◆ Description of the task
Look through the entries below and extract exactly the lines from the one containing "American Deerskin Leather Mitten" through the one containing "tax: 5.5% = 81.42 -> 6% = 83.77", ends included.

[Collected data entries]
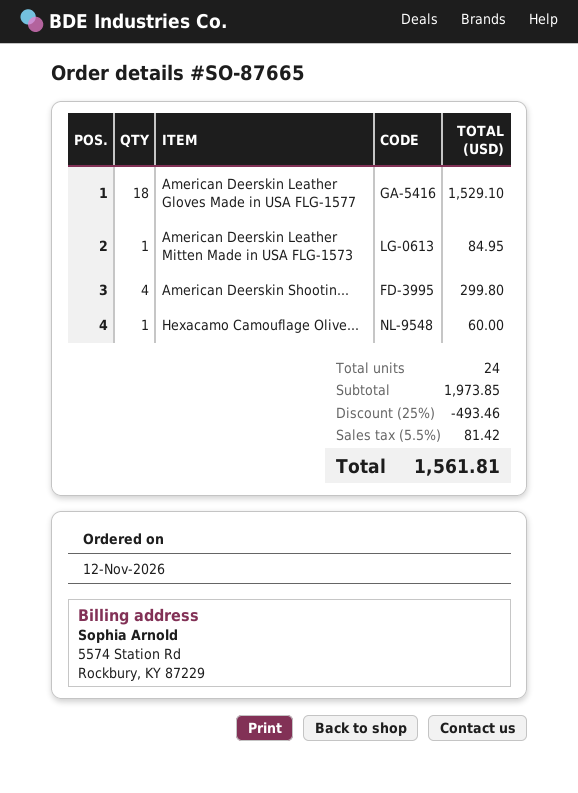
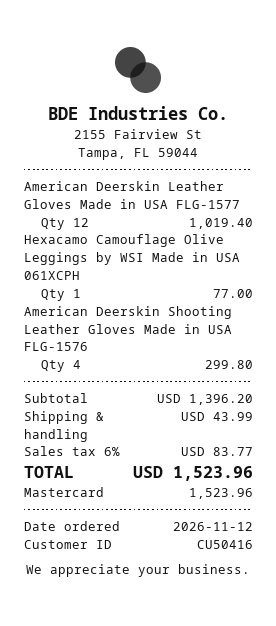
American Deerskin Leather Gloves Made in USA FLG-1577: 18 for 1529.10 -> 12 for 1019.40
American Deerskin Leather Mitten Made in USA FLG-1573: 1 for 84.95 -> none
Hexacamo Camouflage Olive...: 1 for 60.00 -> 1 for 77.00
subtotal: 1973.85 -> 1396.20
discount: 25% = 493.46 -> none
shipping: none -> 43.99
tax: 5.5% = 81.42 -> 6% = 83.77
total: 1561.81 -> 1523.96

◆ Worked solution
American Deerskin Leather Mitten Made in USA FLG-1573: 1 for 84.95 -> none
Hexacamo Camouflage Olive...: 1 for 60.00 -> 1 for 77.00
subtotal: 1973.85 -> 1396.20
discount: 25% = 493.46 -> none
shipping: none -> 43.99
tax: 5.5% = 81.42 -> 6% = 83.77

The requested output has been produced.